David: I can’t talk Storyline, no matter how hard you try

ELC: What’s Storyline?

David: LOL, you’re smooth.

ELC: 🙂 What topic are you most passionate about?

David: About E-Learning, I think what’s most exciting is seeing how so many users are now able to participate in the design and development process.

ELC: So the Subject Matter Experts directly being able to create the course?

David: SMEs are one group, yes! But trainers, consultants, professionals, teachers and even new IDs in their first job role. authors who are creating hybrid books/courses based on their expertise.

ELC: Why is that a passion for you?

David: They wouldn’t have been able to do that a few years ago… not without hiring someone. I started out in design and writing. Then went up the corporate chain before realizing I like designing and writing. I’m good at it (as far as I know) and I guess I’m happy and fortunate to do it for a living.

ELC: True. It shortens the connection between learner and expert.

David: There’s always something to learn… even for experienced IDs. So why should we be so hard on an SME or first year ID for building less than stellar training? It’s part of the process and how we learn. The great thing, at least from what we do in the community, is finding ways to share the “how” and remove the mystery around building E-Learning. It’s not rocket science… well, unless you work for Boeing.

ELC: Good point, David. That’s one of the reasons people love your presentations at E-Learning Symposium. It takes some of the mystery away. What are some of the challenges for first time course builders?

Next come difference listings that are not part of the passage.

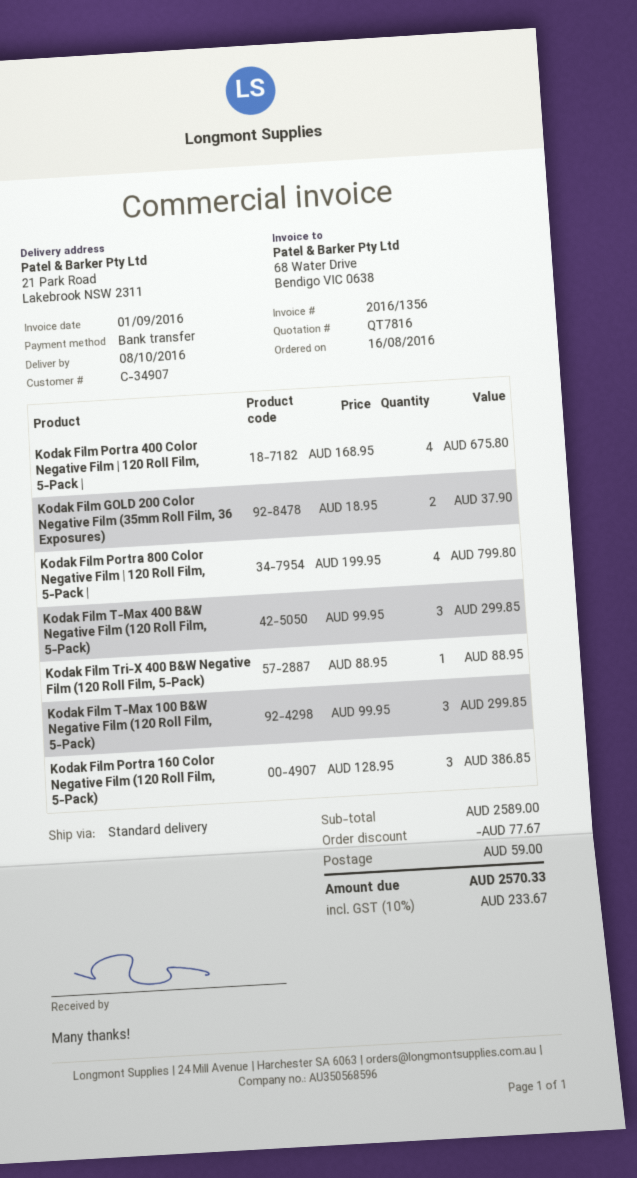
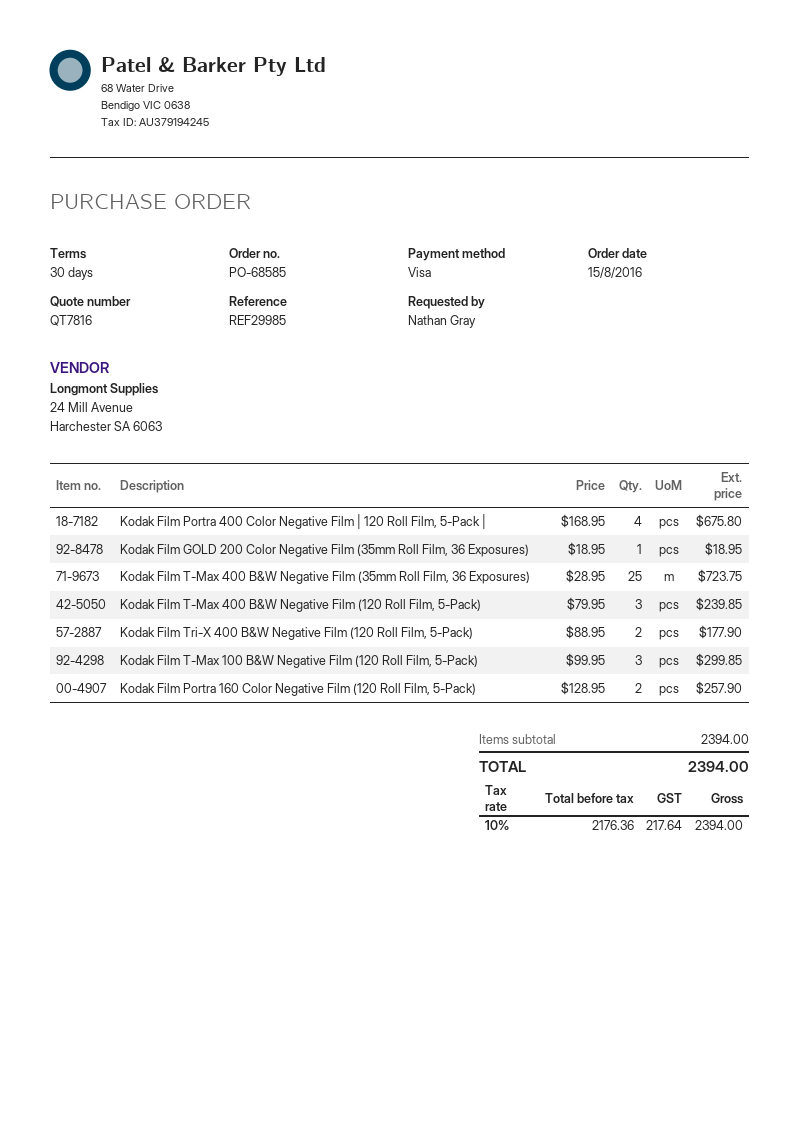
order date: 2016-08-16 -> 2016-08-15
payment method: bank transfer -> Visa
Kodak Film GOLD 200 Color Negative Film (35mm Roll Film, 36 Exposures): 2 x 18.95 = 37.90 -> 1 x 18.95 = 18.95
Kodak Film Portra 800 Color Negative Film | 120 Roll Film, 5-Pack |: 4 x 199.95 = 799.80 -> none
Kodak Film T-Max 400 B&W Negative Film (120 Roll Film, 5-Pack): 3 x 99.95 = 299.85 -> 3 x 79.95 = 239.85
Kodak Film Tri-X 400 B&W Negative Film (120 Roll Film, 5-Pack): 1 x 88.95 = 88.95 -> 2 x 88.95 = 177.90
Kodak Film Portra 160 Color Negative Film (120 Roll Film, 5-Pack): 3 x 128.95 = 386.85 -> 2 x 128.95 = 257.90
Kodak Film T-Max 400 B&W Negative Film (35mm Roll Film, 36 Exposures): none -> 25 x 28.95 = 723.75
subtotal: 2589.00 -> 2394.00
discount: 77.67 -> none
shipping: 59.00 -> none
tax: 10% = 233.67 -> 10% = 217.64
total: 2570.33 -> 2394.00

David: The challenge that I think helped make Tom [Kuhlmann] so successful, was helping new users, novices see final products… see what’s possible and what’s available. E-Learning includes so many rich presentation options – audio, video, timelines, interactions- but most designers struggle with how to combine and choose those tools so they do what they see others do which might be text+image= course.

ELC: You and Tom do a great job at helping people create a rich visual learning experience. What I like is that it’s not focused on Articulate as a platform.

David: Most, or a lot, of the users we meet are doing everything themselves: writing, designing, development and often some SCORM work.  Articulate, and I sincerely mean this and would say if I weren’t with them, understands the value of helping its customers… And helping them often means helping them when it’s unrelated to our tools.  People remember that.  But, our tools are easy.. What’s not so easy is writing, designing scenarios, visual design… so we spend a lot of time building simple, actionable and repeatable templates and examples that anyone can drop their own content into.

ELC: I agree. That’s why Articulate and E-Learning Council are so well aligned. We are both passionate about improving the quality of learning. 

David: It’s fun, right? Less about angling and more about what attracted us to the industry we love. You guys have a great community. I see it when I participate in your events. It’s a great group who know one another beyond the events.

ELC: It is. I am passionate about creating great learning; passionate about learning transferring to performance.

David: It’s an exciting time for E-Learning.

ELC: What are some of the changes you are seeing in learning? What are some of the things that your community is asking for?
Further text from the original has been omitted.